2022年5月27日 これだけは知っておきたい電気自動車市場の動向
♦ 世界全体でのEV市場
電動化が進む近年ですが、実際に市場としての普及率や産業としての動向はどうなっているでしょうか。海外市場と国内市場の現状からみていきます。EV市場は年々各国で拡大しており、2022 年は2021 年と比較して全体で155%の成長率となり、グローバル全体でのEV販売台数は商用車も含めて1050万台に達しています。
特に中国での成長率は著しく販売台数は前年比82%増し、他国を合計した販売台数を上回りました。特にBYDは3倍以上の185万台を販売し、PHEVの944, 500台を含めると世界販売ランキングで一位となりました。
ヨーロッパでは、2年間にわたり販売台数が急増した後、2021年比でEVはわずか15%増にとどまりました。自動車市場全体の低迷と部品不足が影響し、ウクライナ戦争がさらに深刻化したことが背景にあります。

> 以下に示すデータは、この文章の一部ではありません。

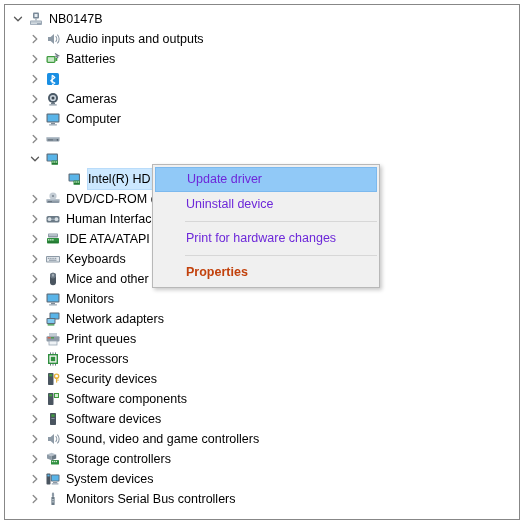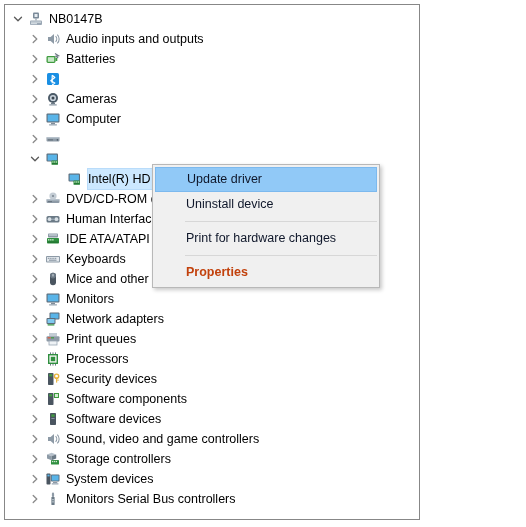--- a/index.html
+++ b/index.html
@@ -18,7 +18,7 @@
     position: absolute;
     left: 4px;
     top: 4px;
-    width: 416px;
+    width: 516px;
     height: 516px;
     background: #ffffff;
     border: 1px solid #878787;

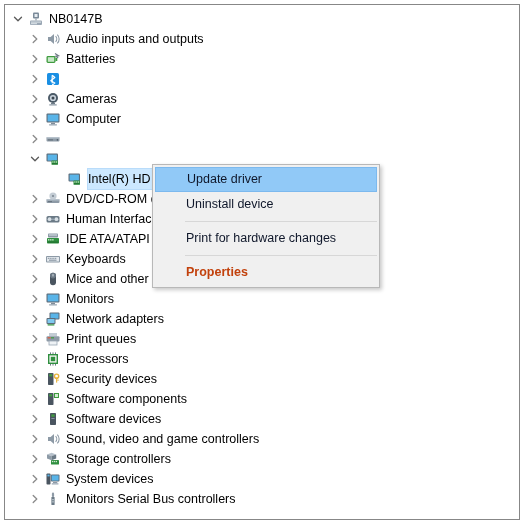--- a/index.html
+++ b/index.html
@@ -103,7 +103,7 @@
     line-height: 25px;
     padding-left: 33px;
     font-size: 12.5px;
-    color: #0f172a;
+    color: #6d28d9;
     white-space: nowrap;
   }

米国とカナダのEV販売台数は、2022年に前年比8%減となった軽自動車市場全体の低迷にもかかわらず、前年比48%増となりました。
以下のグラフを見ても台数ベースでは、アメリカ、中国、欧州市場で強い完成車メーカーが上位にランクインしています。
グローバル全体での乗用車(普通乗用車、バン、スポーツ用多目的車(SUV)など)における電気自動車の市場規模を示す以下の図を見ると、2020 年に世界的なパンデミックにより従来の自動車の市場を縮小したにもかかわらず、電気自動車市場は過去3年間で特に目覚ましい成長を遂げました。
EUは35年にはエンジン車の販売を事実上禁止する方針も表明済みで、各国が電動化に向けて力を入れています。 電動車普及率では、ノルウェー、スェーデンなど北欧諸国でのEVシェアが高くなってきている一方で、E-mobility指数¹として市場、産業、技術分野をトータルで見ると、中国とドイツは、電動モビリティへの移行を進めている最前線の国と言えます。中国は以下で取り上げる電池開発など電気自動車の技術開発でもリードしており、ドイツは現在の顧客需要で最も高いスコアを獲得しています。
※¹ E-mobility指数は、世界の主要な自動車販売市場の競争力を比較するために、技術、産業、市場の3つの主要指標を使用しています。
参照:EV Volumeをもとに作成
♦ 日本市場のEV動向
はじめに、日本政府が掲げている目標を確認しておきましょう。
目標「2035年までに新車販売で電動車100%を実現する」
2050年までにカーボンニュートラルの実現を目指し、2035年までの上記の目標を定め電動車が徐々に普及してきています。
2020年時点で日本での電動車の普及比率は39%になりましたが、シェアのほとんどをHVが占めており、グローバル市場のグラフで見ても分かるようにEV市場としては小さく、BEVの割合は0.38%となっています。
EVの普及にはメーカーだけでなくインフラ設備などの環境要因も大きく関わるため、日本での生活のより身近になるためには、コスト競争力¹が強まりインフラ構築も含めて、購入するメリットをより感じられる社会にシフトしていく必要があります。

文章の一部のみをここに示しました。